Archive of UserLand's first discussion group, started October 5, 1998.

Re: Linux and winning

Author:Oliver Wrede
Posted:3/6/1999; 6:39:02 AM
Topic:scriptingNews outline for 3/5/99
Msg #:3708 (In response to 3698)
Prev/Next:3707 / 3709

It'll be a lot of years before Linux is that user-friendly, and by then Bernie and I will be old men smoking cigars...

It'll be a lot of years more before Linux (resp. UNIX) is going to vanish as the primary OS for server applications. You force your potential Frontier customers to drop UNIX or hire NT staff, when they want to use Frontier for serving/developing content management systems.

I am actually a Win/Mac user. I never consider Linux for the user end. But when it comes to the server side of the story, I'd never vote for NT or MacOS, unless there is no other choice. In every case I can remeber, the only reason why we had to take NT or MacOS was, because the software vendor did only port his application to NT and there was no way to use an alternative product. In every other case, we were able to do anything we could think of with UNIX, but not with NT/MacOS!

NT/MacOS do not integrate into existing enviroments very well. They always want to persuade you to invest in a homegenous enviroment on the log run. The market and the pricing politics are seperated by the OSes not by the applications! People change apps more frequently than their OS.

When Frontier stays on the Win/Mac area, I will always see it as a client app -- no matter what server features you can deliver, because UNIX systems are still the primary choice for the servers. I'd rather kick Frontier and option for a UNIX scripting instead of switching to NT!

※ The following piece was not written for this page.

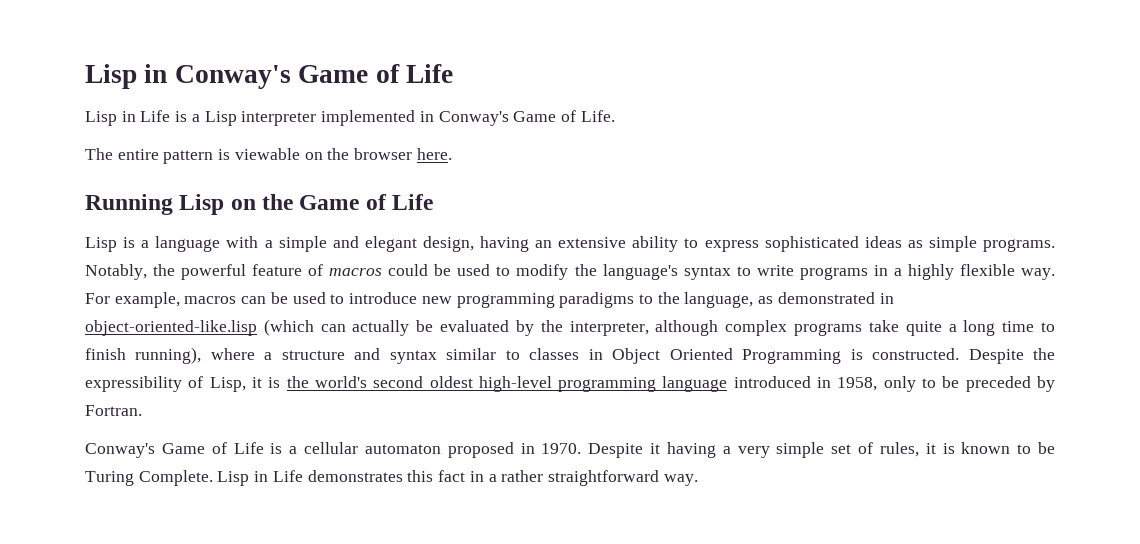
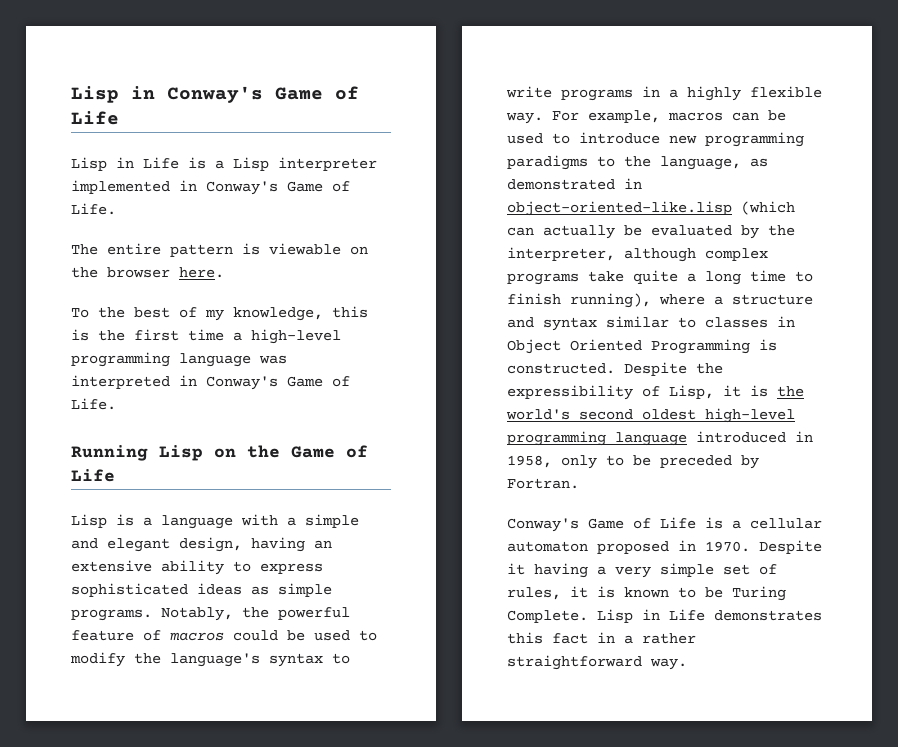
(452, 154) none -> [71,306,368,321] [71,329,341,344] [71,352,287,367] [71,375,350,390] [71,398,116,410] // To the best of my knowledge, this is the first time a high-level programming language was interpreted in Conway's Game of Life.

UNIX has a tendency to trap you, when you apply too much customizations to your project. Suddenly you have to update your projects each time your software vendor updates the software... that's bullshit! So being able to use standard products instead of custom scripts on the UNIX side is a strong argument.

On NT this gets even worse: "Please install Service Pack 3 but do not install Option Pack 4 or 'Vendor Inc.' will not gurantee the proper operation of the product!".

No. I have the strong opinion, that Frontier should stay a concept, which is available OS-independent. The concept is the core value of Frontier - not the fact, that it is available on this or that platform! When I talk with smart people about Frontier, no one is interested in the OS question. When they recognize the difference and they consider buying it, they ask "Does it run on any OS?".

I am not interested in integreation with the OS, when this means, I have to deal with OS issues, while I actually want to deal with application issues. On NT, I am always dealing with OS issues, when I want to do something fancy.

If the user interface ist the problem for Frontier on UNIX, why don't you consider an app without user interface? What I imagine is a standalone deamon, which has an interface to the network (not necessarily to the screen)! It'd have to deal with the GDBs and answer requests coming over the network -- that's all I need! This would be a good starting point. I could develop my websites on an NT machine an serve them from a UNIX host.

I'd like to have such a frontier deamon. I don't need a UI for UNIX. With such a Frontier deamon for UNIX, I could go to ANY provider here and ask him to run that deamon on my server.

I do not have this choice, so I never ever considered Frontier to be something else than a nice text-rendering app... all that funky XML-RPC and search-engine stuff is almost worthless -- too much hassle, when you deal with ISPs who do not want to run NT. (and I can understand this position very well, because ISP have other priorites)

I think you are making a big mistake, when you completly stick to NT/Mac.